* **Aim of the exercise**:
From the line with "discount: 8% = 1039.06 -> 8% = 987.38" through the line with "total: 11981.11 -> 11386.83", repeat the entries verbatim, both end lines included, and add nothing.

* **Information shown**:

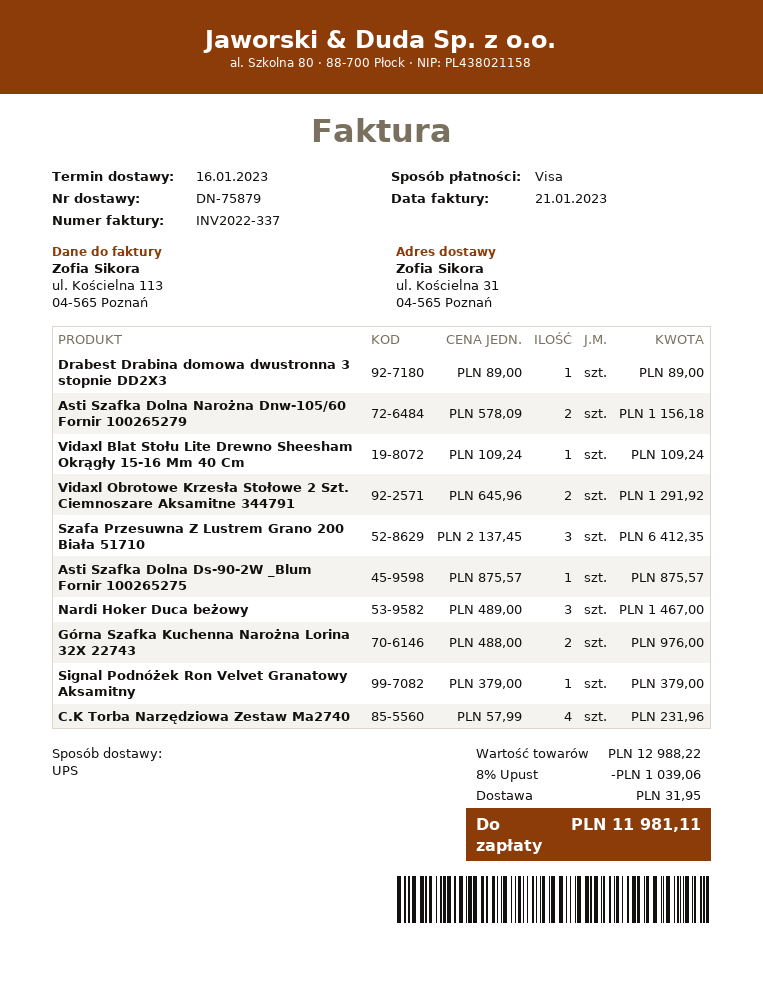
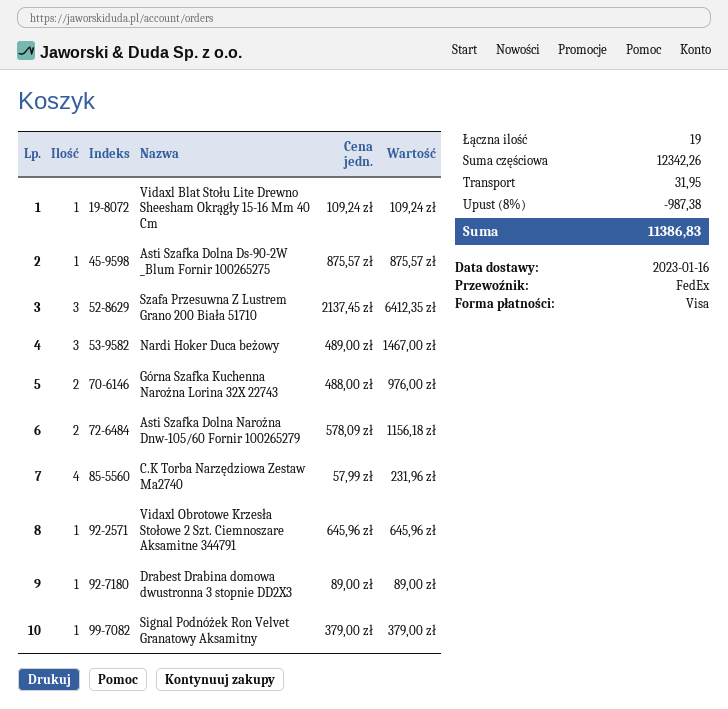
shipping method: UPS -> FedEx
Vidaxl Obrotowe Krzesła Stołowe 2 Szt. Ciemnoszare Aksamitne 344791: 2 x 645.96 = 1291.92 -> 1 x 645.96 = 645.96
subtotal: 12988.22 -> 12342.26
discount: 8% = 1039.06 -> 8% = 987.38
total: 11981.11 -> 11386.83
...
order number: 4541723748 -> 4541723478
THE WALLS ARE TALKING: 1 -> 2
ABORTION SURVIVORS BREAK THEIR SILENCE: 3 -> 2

* **Reply**:
discount: 8% = 1039.06 -> 8% = 987.38
total: 11981.11 -> 11386.83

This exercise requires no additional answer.